Why do onions make us cry when we cut them, but not when we eat them?

506 viewsOther

I was helping my mom in the kitchen today, and when I started chopping onions, my eyes started stinging and tearing up. But then I realized something weird – when we eat onions in our food, they don’t make us cry at all!Can someone explain why onions make us cry when we cut them

In: Other

20 Answers

Anonymous 0 Comments

[deleted]

Anonymous 0 Comments

It’s because when cut, the onion releases a gaz. That gaz when it makes contact with the moisture in your eyes creates a reaction which causes you to tear as it irritates your eyes.

When it’s cut in your food, that gaz has already dissipated

Anonymous 0 Comments

Due to onion juice fumes. The more juice comes out, the more fumes. If you cut onions with a really sharp knife, you will cry less. Alternatively, if you cover eyes with protective glasses, you will not cry.

Edit: I felt like I didn’t finish explaining to a 5yo.

Fumes are slightly corrosive/damaging to weak tissue and it attacks your eyeballs. Your eyeballs trigger tear glands to squeeze water to dilute corrosion. Therefore you cry.

When eating salad or any dish with fresh onions, onion juice by that time has already evaporated. The rest of juice is contained in the onion pieces, but since you are eating it, it doesn’t fume so much and your eyes have no direct contact with fumes.

Anonymous 0 Comments

When you cut an onion, you’re breaking open its cells. These cells contain a secret weapon – a chemical that turns into a gas when it meets the air. This gas is like an invisible, irritating cloud that floats up to your eyes.

Anonymous 0 Comments

[removed]

Anonymous 0 Comments

Because onions emit vapours when you cut them, which is what stings your eyes. This doesn’t happen when eating onion in food, unless you take a raw onion and ate it like an apple, then it would sting your eyes.

Anonymous 0 Comments

Ok the compound in onions, sulfur among them, are released when you cut the cells. The sulfur becomes a gas and floats upward. The sulfur interacts with the water in your eyes and creates a weak solution of sulfuric acid.

It’s literally sulfuric acid in your eyes.

Anonymous 0 Comments

When you cut an onion with a knife that isn’t very sharp… you’re more like crushing it than cutting it.

The crushing makes the onion juice come out like a spray that fills the air, and then it gets in your eyes that way.

A very sharp knife will cut down on eye burning by a lot.

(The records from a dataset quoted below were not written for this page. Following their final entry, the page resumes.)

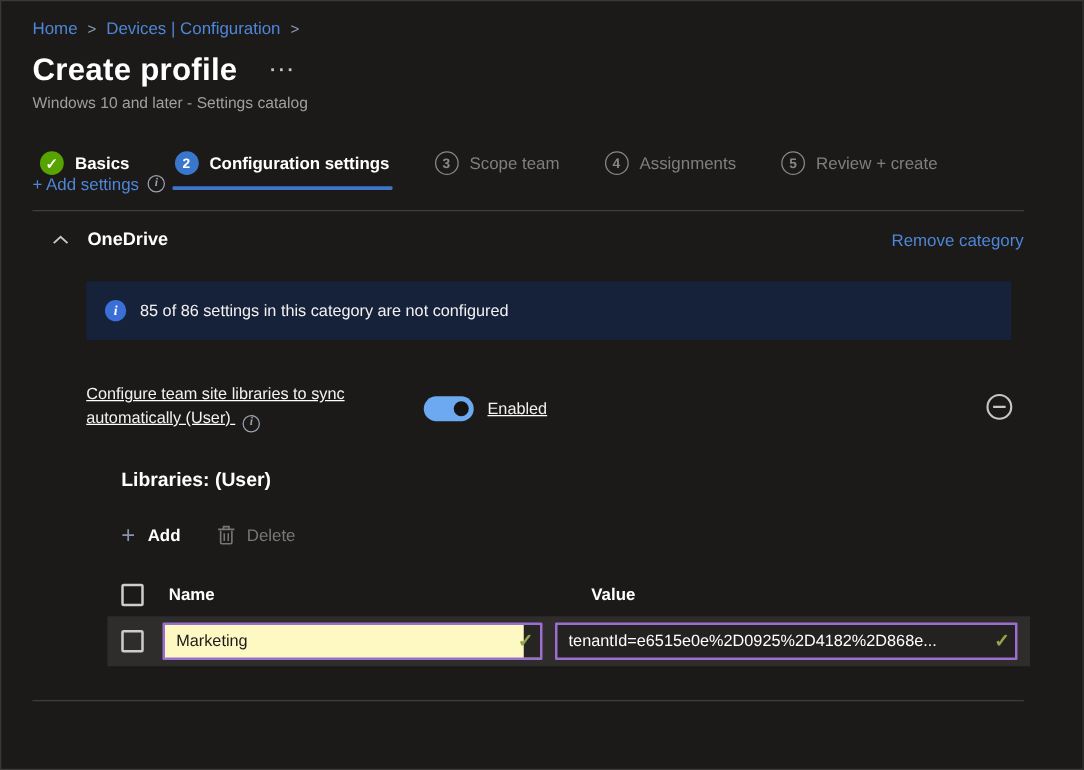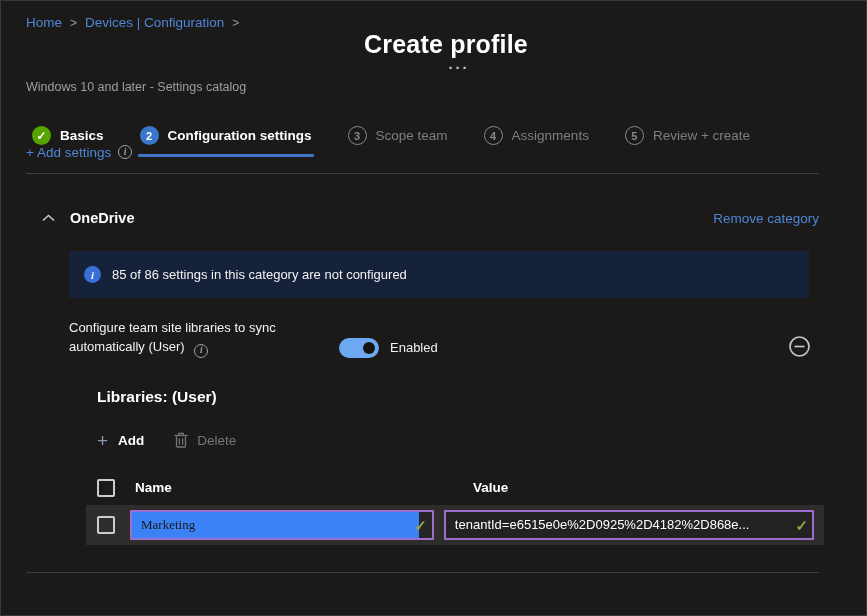"Create profile" .title-row { flex-direction: column -> none; margin-top: none -> 12px }
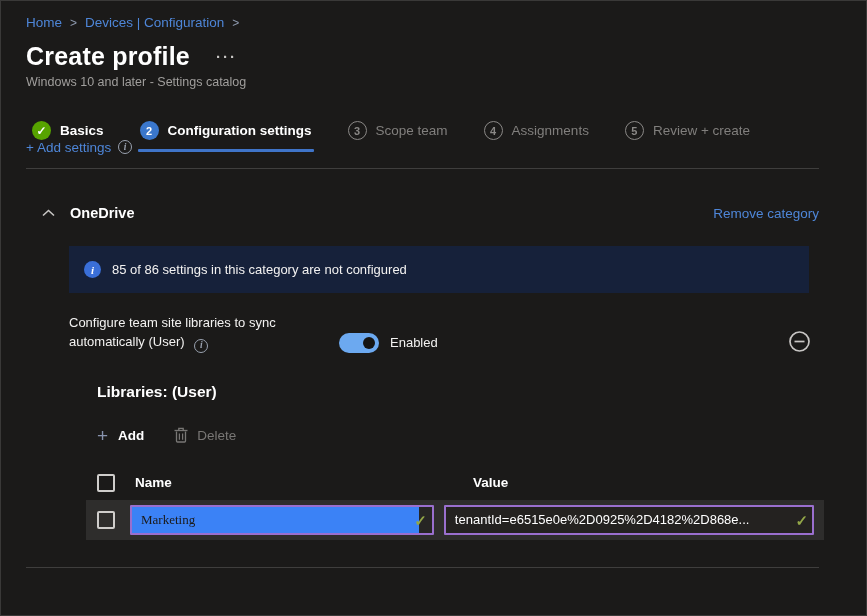"OneDrive" .cat-row { margin-top: 30px -> 9px }
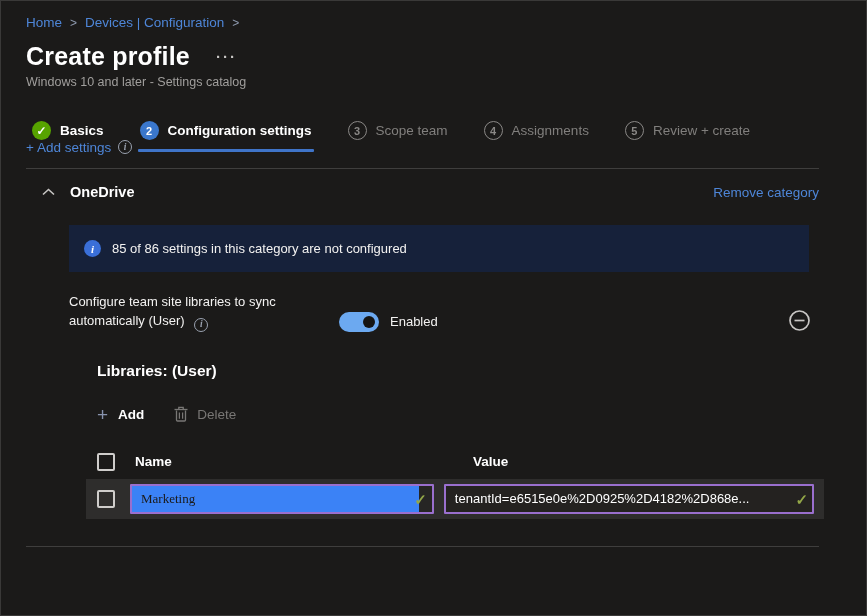"Configure team site libraries to" .setting-row { align-items: flex-end -> center; margin-top: 21px -> 34px; text-decoration: none -> underline }
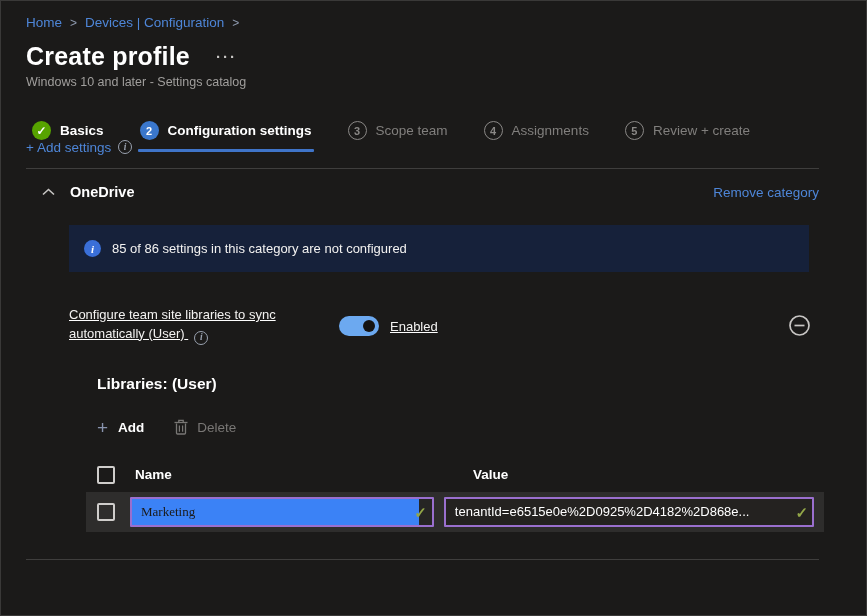"Marketing" .field-name input { background: #3b82f6 -> #fef9c3; font-family: Liberation Serif, serif -> none }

Onions just sitting there, or being chewed don’t have that happening.. especially if it’s contained within your mouth.

Anonymous 0 Comments

The tears are caused by a chemical that is produced by the onion’s defence mechanism. When an onion is cut, enzymes are released from ruptured cells which catalyze chemical reactions which eventually forms a compound called *syn-Propanethial S-oxide*, which is a lachrymator (tear agent). This liquid readily evaporates into gas and the vapors irritate the tear glands in your eyss and cause you to tear up.

Contrary to popular belief this has nothing to do with sulfuric acid, so any answers that purport this myth can be mostly disregarded.

If the onion is cooked, the high temperature *denatures* the enzymes and inactivates them, so you’re not going to have the conditions required to form that tear gas anymore. And any of that S-oxide from cut onions would have evaporated or boiled off in the cooking process, leaving your cooked onions free of the tear agent.

If you’re consuming the onion raw, then having it in your mouth physically prevents some of the tear agent vapors from reaching your eyes once it’s in your mouth, but of course the act of *biting* the onion is basically cutting them and will cause the tear agent to be formed. From inside your mouth, some of the tear agent can still make it to your eyes through your sinuses, so you will probably still tear up, but it might not be as bad as cutting would. This kinda depends on the exact situation.